▸ **ACTION ITEM**
Look through the listing below and write out exactly the lines from the line with "text: Position Probe" to the line with "gap: 2px ->", both included, and no others.

▸ **MATERIAL FOR THE TASK**
--- START ---
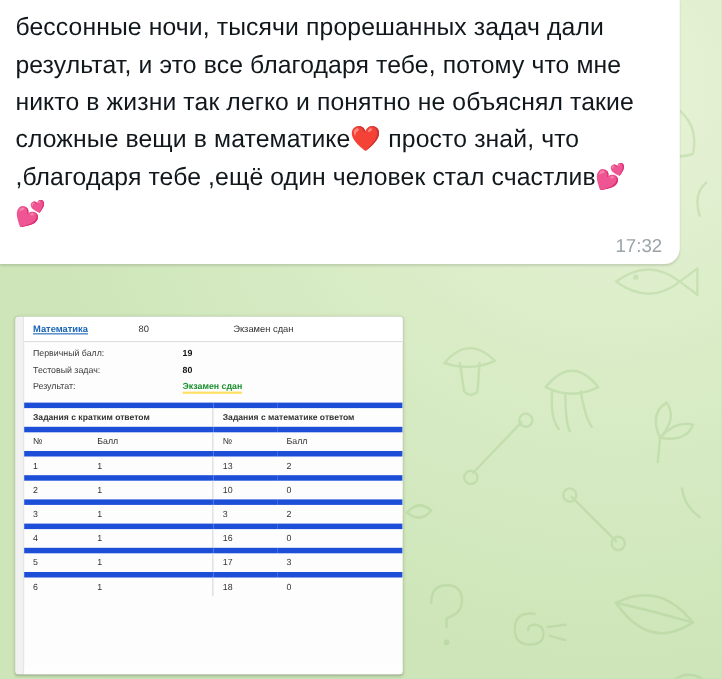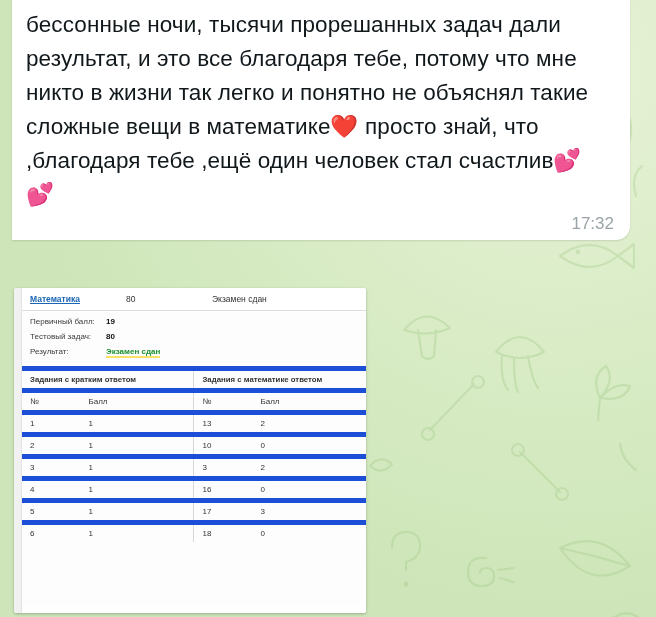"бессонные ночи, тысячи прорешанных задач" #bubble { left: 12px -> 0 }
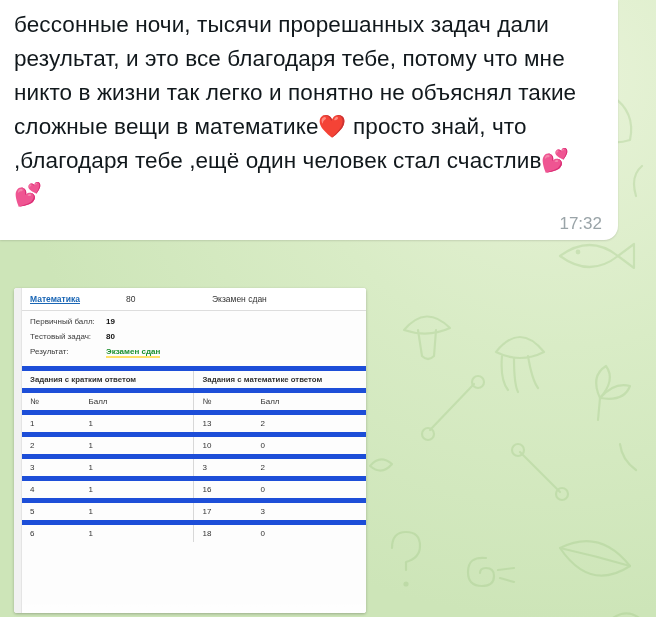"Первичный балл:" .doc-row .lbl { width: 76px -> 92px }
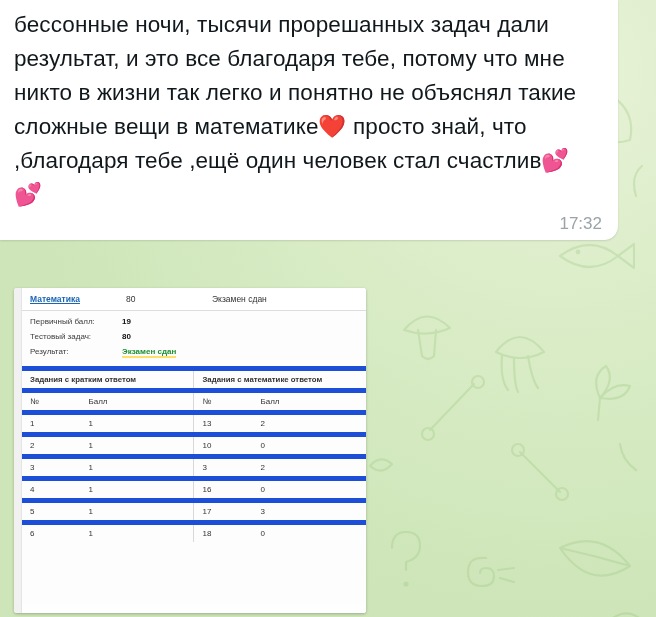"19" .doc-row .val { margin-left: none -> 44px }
--- END ---
--- START ---
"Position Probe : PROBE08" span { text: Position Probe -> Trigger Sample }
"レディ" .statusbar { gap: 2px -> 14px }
--- END ---
--- START ---
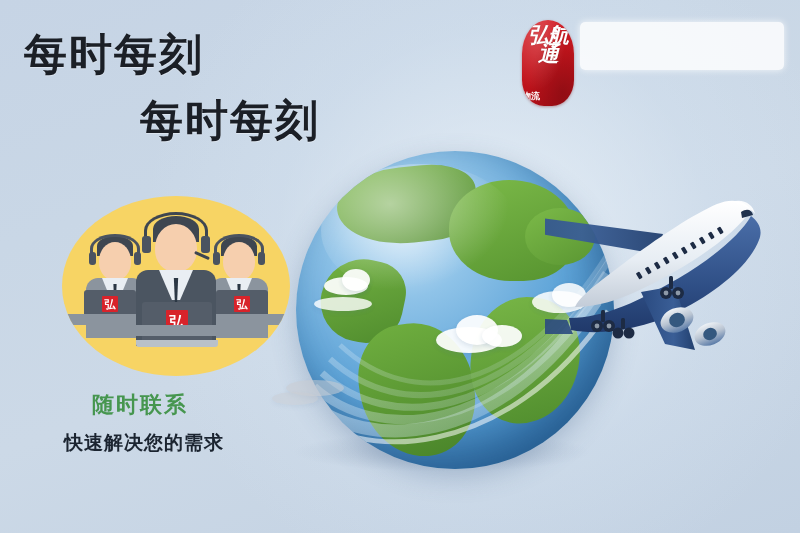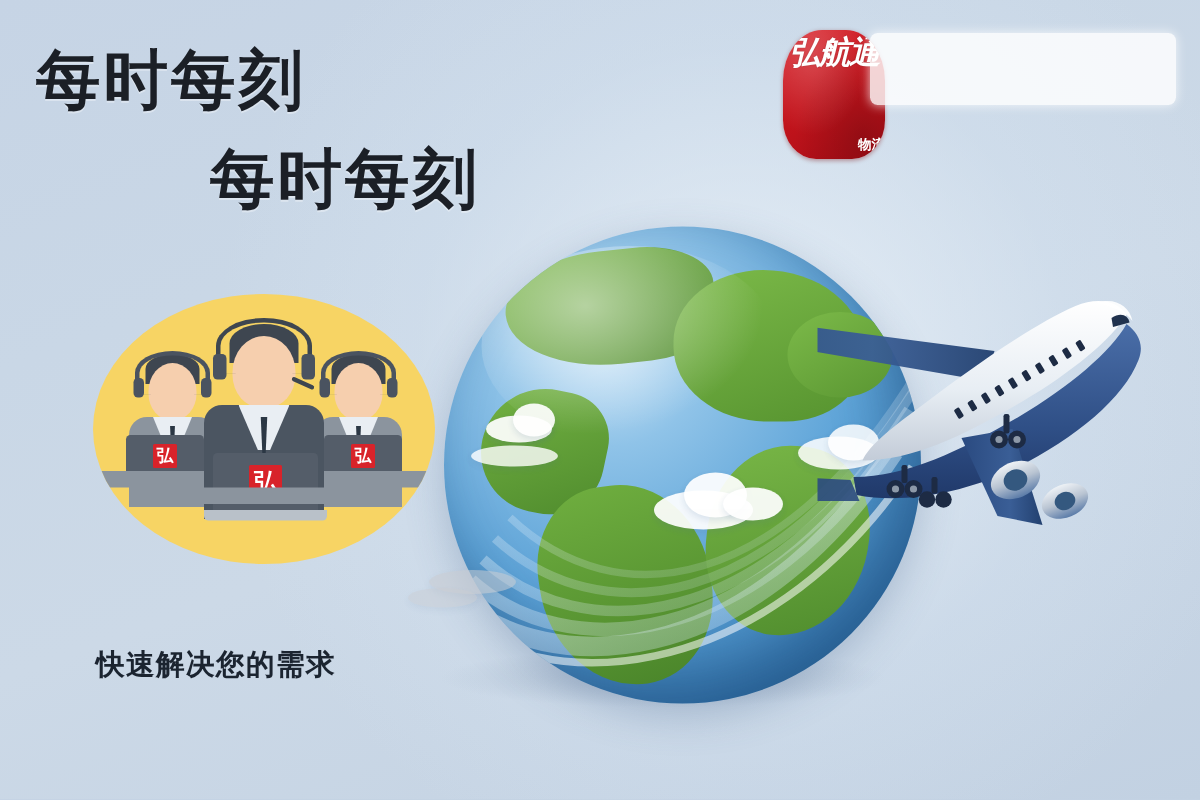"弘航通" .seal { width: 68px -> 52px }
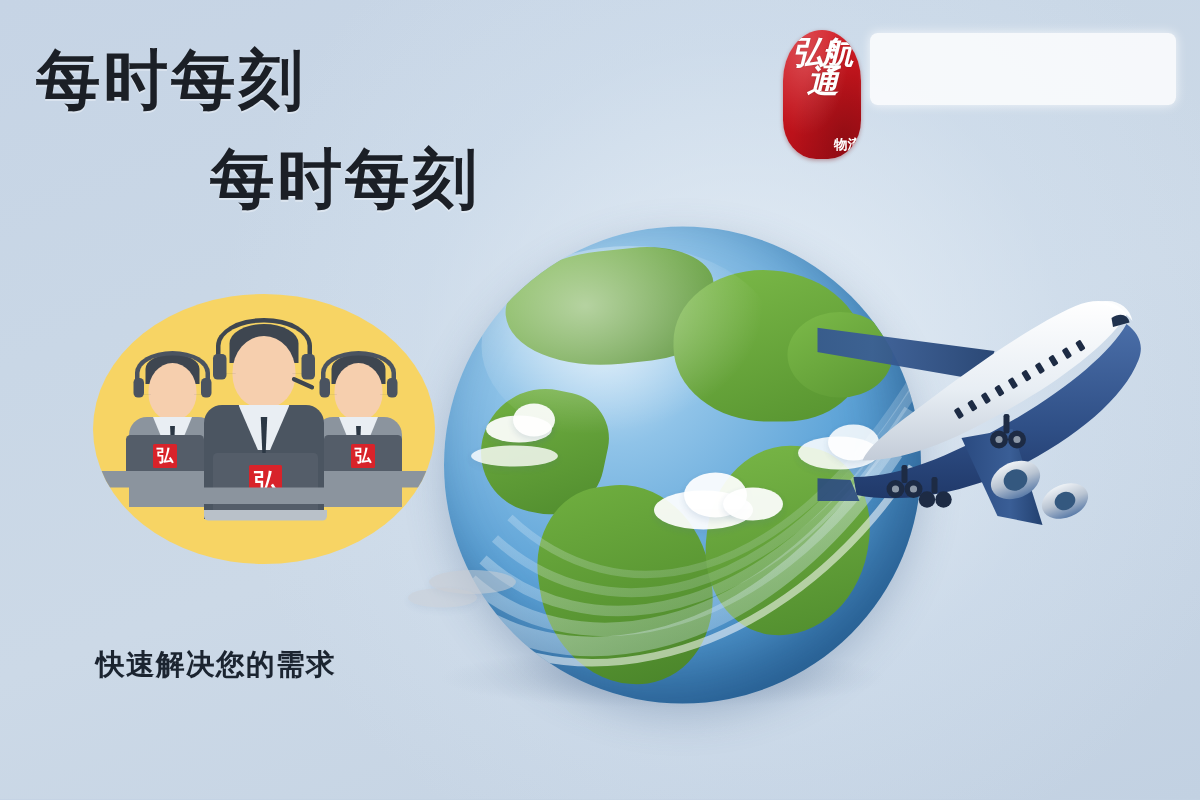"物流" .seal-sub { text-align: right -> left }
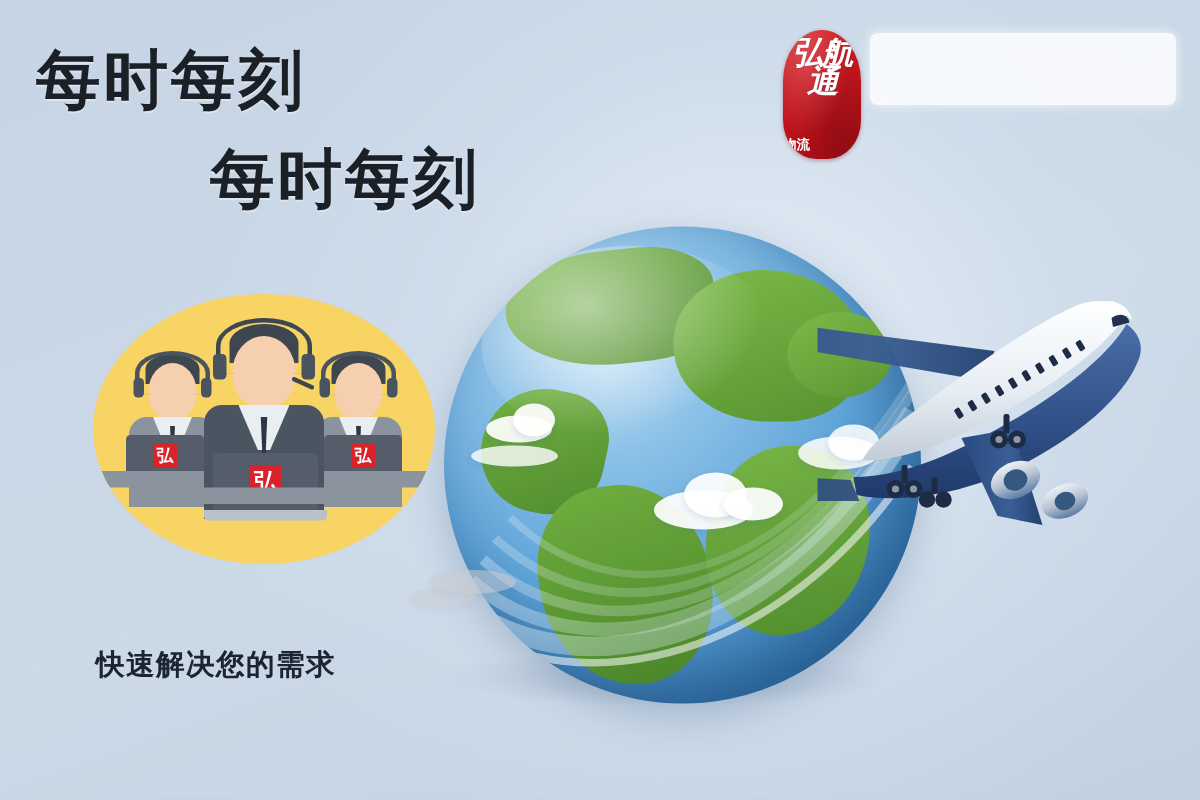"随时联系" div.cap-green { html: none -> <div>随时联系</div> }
--- END ---
▸ **REPLY TO THE EXERCISE**
"Position Probe : PROBE08" span { text: Position Probe -> Trigger Sample }
"レディ" .statusbar { gap: 2px -> 14px }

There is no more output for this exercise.